2024-08-07 ワシントン大学セントルイス校
Researchers have found people adjust their own behavior to be more fair when training AI. (Photo: Shutterstock)
<関連情報>
- https://source.wustl.edu/2024/08/humans-change-their-own-behavior-when-training-ai/
- https://www.pnas.org/doi/10.1073/pnas.2408731121
AIトレーニングが人間の意思決定に及ぼす影響 The consequences of AI training on human decision-making
Lauren S. Treiman ltreiman, Chien-Ju Ho, and Wouter Kool
Proceedings of the National Academy of Sciences Published:August 6, 2024
DOI:https://doi.org/10.1073/pnas.2408731121
Significance
In recent years, people have become more reliant on AI to help them make decisions. These models not only help us but also learn from our behavior. Therefore, it is important to understand how our interactions with AI models influence them. Current practice assumes that the human behavior used to train is unbiased. However, our work challenges this assumption. We show that people change their behavior when they are aware it is used to train AI. Moreover, this behavior persists days after training has ended. These findings highlight a problem with AI development: Assumptions of unbiased training data can lead to unintentionally biased models.
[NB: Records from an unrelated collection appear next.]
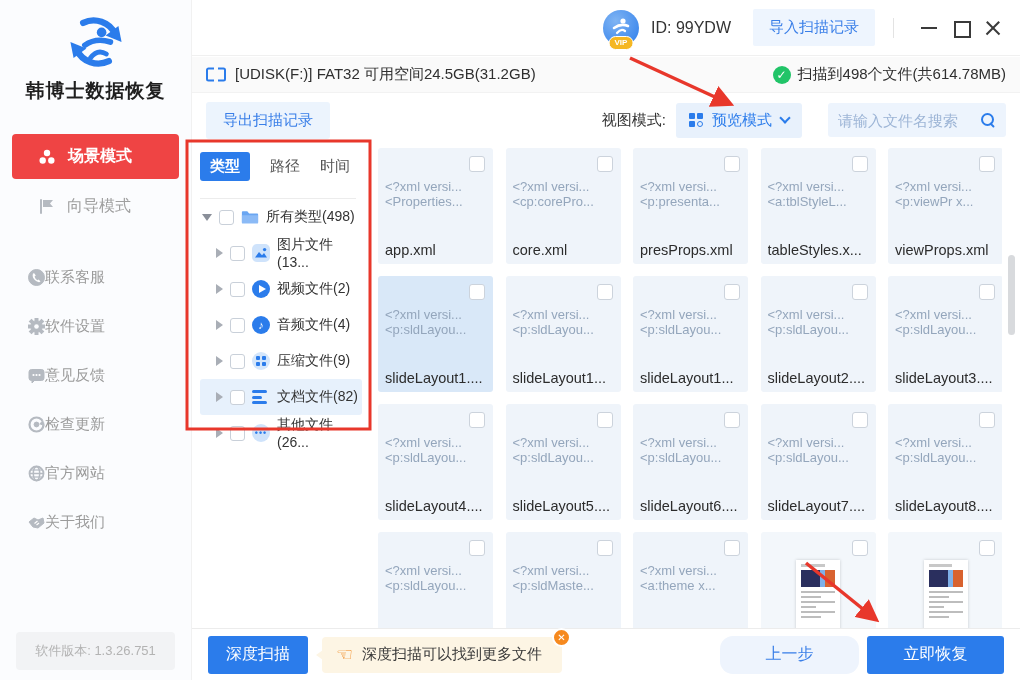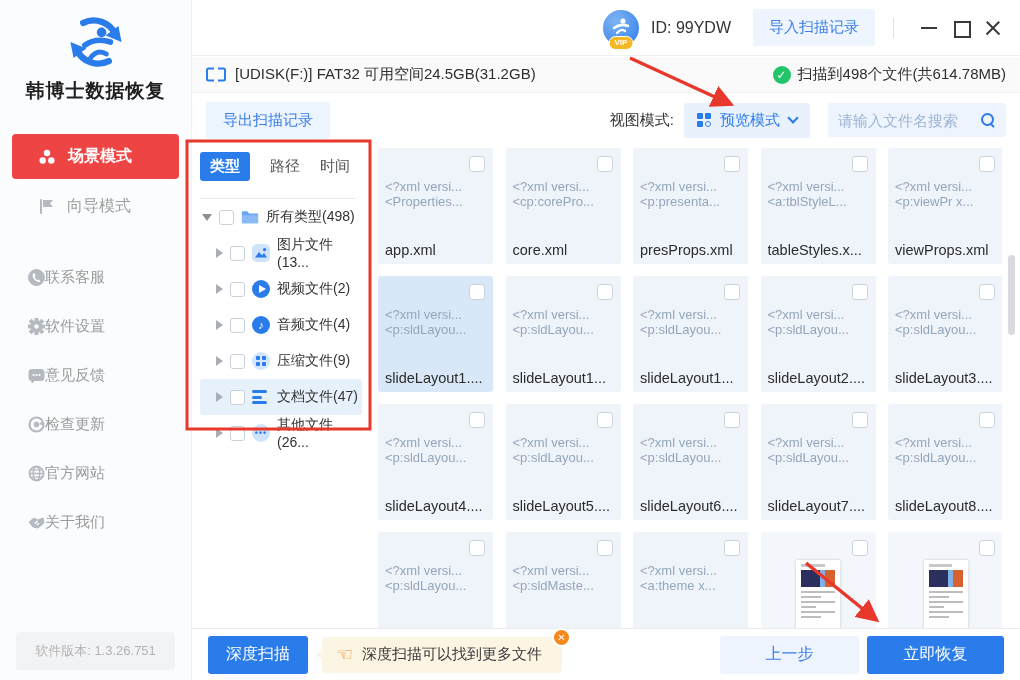--- a/index.html
+++ b/index.html
@@ -51,7 +51,7 @@
   .grid-icon i { background:#2b7ceb; border-radius:1px; }
   .grid-icon i.hollow { background:#e8f1fc; border:1.6px solid #2b7ceb; border-radius:50%; width:6px; height:6px; align-self:end; }
   .chevron-down { width:8px; height:8px; border-right:2px solid #2b7ceb; border-bottom:2px solid #2b7ceb; transform:rotate(45deg); margin-top:-4px; }
-  .search-box { margin-left:18px; width:178px; height:34px; background:#edf4fd; border-radius:3px; display:flex; align-items:center; padding:0 10px; }
+  .search-box { margin-left:26px; width:178px; height:34px; background:#edf4fd; border-radius:3px; display:flex; align-items:center; padding:0 10px; }
   .search-box input { flex:1; border:none; outline:none; background:transparent; font-size:15px; color:#335; font-family:inherit; min-width:0; }
   .search-box input::placeholder { color:#9db5d6; }
   .search-icon { position:relative; width:16px; height:16px; flex:0 0 auto; }

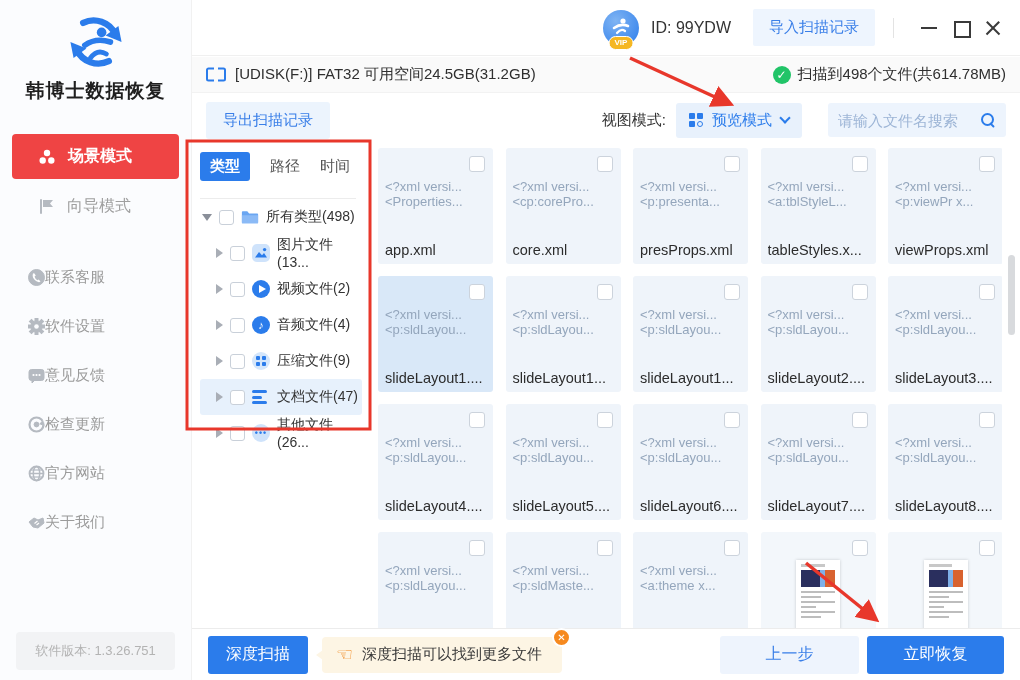--- a/index.html
+++ b/index.html
@@ -327,7 +327,7 @@
           <i></i>
           <i></i>
         </span>
-      <span>文档文件(47)</span>
+      <span>文档文件(82)</span>
     </div>
     <div class="tree-item child">
       <span class="caret right"></span>

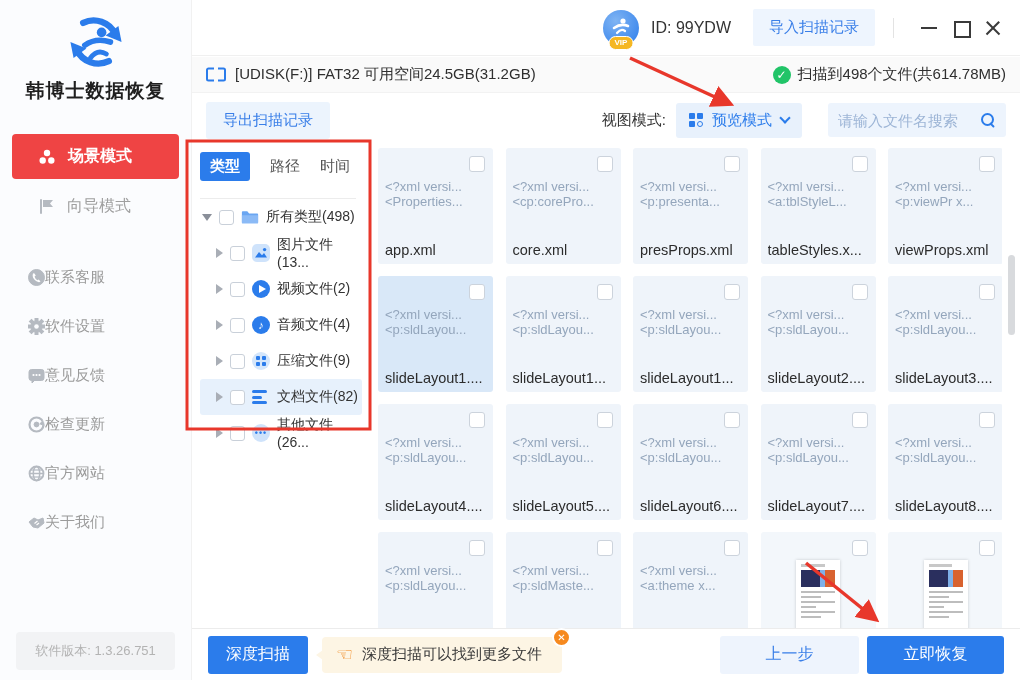--- a/index.html
+++ b/index.html
@@ -111,7 +111,7 @@
   .hand-icon::before { content:"☜"; }
   .tip-close { position:absolute; top:-9px; right:-9px; width:19px; height:19px; background:#f6891e; border:2px solid #fff; border-radius:50%; color:#fff; font-size:10px; display:flex; align-items:center; justify-content:center; cursor:pointer; }
   .tip-close::before { content:"✕"; }
-  .prev-btn { margin-left:auto; width:139px; height:38px; background:#eef4fd; color:#3a7fe8; font-size:16px; border:none; border-radius:3px; cursor:pointer; font-family:inherit; }
+  .prev-btn { margin-left:auto; width:139px; height:38px; background:#eef4fd; color:#3a7fe8; font-size:16px; border:none; border-radius:13px; cursor:pointer; font-family:inherit; }
   .recover-btn { margin-left:8px; width:137px; height:38px; background:#2b7ceb; color:#fff; font-size:16px; border:none; border-radius:3px; cursor:pointer; font-family:inherit; }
This AI may reinforce these habits, resulting in both humans and AI deviating from optimal behavior.
Abstract
AI is now an integral part of everyday decision-making, assisting us in both routine and high-stakes choices. These AI models often learn from human behavior, assuming this training data is unbiased. However, we report five studies that show that people change their behavior to instill desired routines into AI, indicating this assumption is invalid. To show this behavioral shift, we recruited participants to play the ultimatum game, where they were asked to decide whether to accept proposals of monetary splits made by either other human participants or AI. Some participants were informed their choices would be used to train an AI proposer, while others did not receive this information. Across five experiments, we found that people modified their behavior to train AI to make fair proposals, regardless of whether they could directly benefit from the AI training. After completing this task once, participants were invited to complete this task again but were told their responses would not be used for AI training. People who had previously trained AI persisted with this behavioral shift, indicating that the new behavioral routine had become habitual. This work demonstrates that using human behavior as training data has more consequences than previously thought since it can engender AI to perpetuate human biases and cause people to form habits that deviate from how they would normally act. Therefore, this work underscores a problem for AI algorithms that aim to learn unbiased representations of human preferences.